> RECORDS TO PROCESS

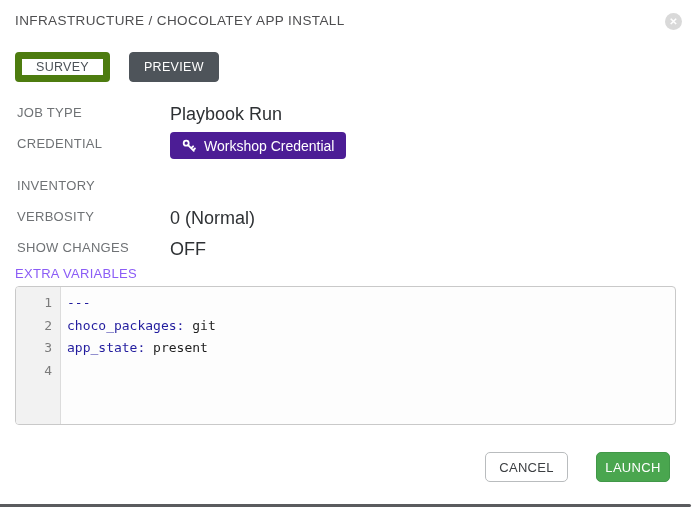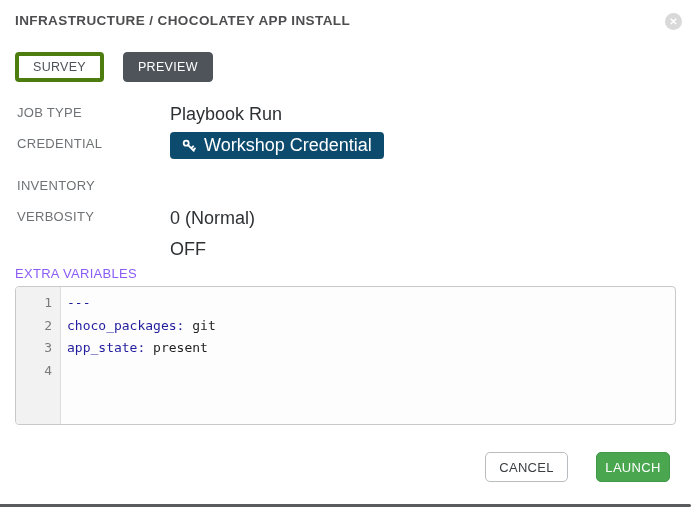--- a/index.html
+++ b/index.html
@@ -4,55 +4,55 @@
 <style>
   * { margin: 0; padding: 0; box-sizing: border-box; }
   html, body { width: 696px; height: 515px; background: #ffffff; }
   body { font-family: "Liberation Sans", sans-serif; position: relative; overflow: hidden; }
 
   .modal { position: absolute; inset: 0; background: #fff; }
 
   
   .modal-title {
     position: absolute; left: 15px; top: 13px;
-    font-size: 13.5px; font-weight: bold; color: #4e4e50; letter-spacing: .4px;
+    font-size: 13.5px; font-weight: normal; color: #4e4e50; letter-spacing: .4px;
   }
   .close-btn {
     position: absolute; right: 14px; top: 13px;
     width: 17px; height: 17px; border-radius: 50%;
     background: #d9d9d9; color: #ffffff;
     display: flex; align-items: center; justify-content: center;
     font-size: 10px; font-weight: bold; cursor: pointer; line-height: 1;
   }
 
   
   .tabs { position: absolute; left: 15px; top: 52px; display: flex; gap: 19px; }
   .tab {
     height: 30px; padding: 0 14px; border-radius: 4px;
     display: flex; align-items: center; justify-content: center;
     font-size: 12.5px; letter-spacing: .3px; cursor: pointer;
   }
-  .tab.inactive { background: #ffffff; border: 4px solid #4d7c0f; color: #4c5258; }
+  .tab.inactive { background: #ffffff; border: 7px solid #4d7c0f; color: #4c5258; }
   .tab.active   { background: #4e545a; border: 1px solid #4e545a; color: #ffffff; }
 
   
   .detail-label {
     position: absolute; left: 17px;
     font-size: 13px; color: #6f7275; letter-spacing: .3px;
   }
   .detail-value {
     position: absolute; left: 170px;
     font-size: 18px; color: #2e3134;
   }
   .credential-pill {
     position: absolute; left: 170px; top: 132px;
     height: 27px; padding: 0 12px; border-radius: 4px;
-    background: #0c4a6e; color: #ffffff;
+    background: #4c1d95; color: #ffffff;
     display: inline-flex; align-items: center; gap: 8px;
-    font-size: 18px; cursor: pointer;
+    font-size: 14px; cursor: pointer;
   }
   .key-icon { display: inline-flex; }
 
   
   .extra-vars-label {
     position: absolute; left: 15px; top: 266px;
     font-size: 13px; color: #8b5cf6; letter-spacing: .3px;
   }
   .editor {
     position: absolute; left: 15px; top: 286px;
@@ -119,20 +119,21 @@
       </svg>
     </span>
     <span>Workshop Credential</span>
   </div>
 
   <div class="detail-label" style="top:178px">INVENTORY</div>
 
   <div class="detail-label" style="top:209px">VERBOSITY</div>
   <div class="detail-value" style="top:208px">0 (Normal)</div>
 
+  <div class="detail-label" style="top:240px">SHOW CHANGES</div>
   <div class="detail-value" style="top:239px">OFF</div>
 
   <div class="extra-vars-label">EXTRA VARIABLES</div>
 
   <div class="editor">
     <div class="gutter">
       <div class="line-no">1</div>
       <div class="line-no">2</div>
       <div class="line-no">3</div>
       <div class="line-no">4</div>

> EXERCISE OBJECTIVE
How many lines of the material contain the string "ffffff"? Answer with the number and nothing else.

> SOLUTION FOR THIS TASK
7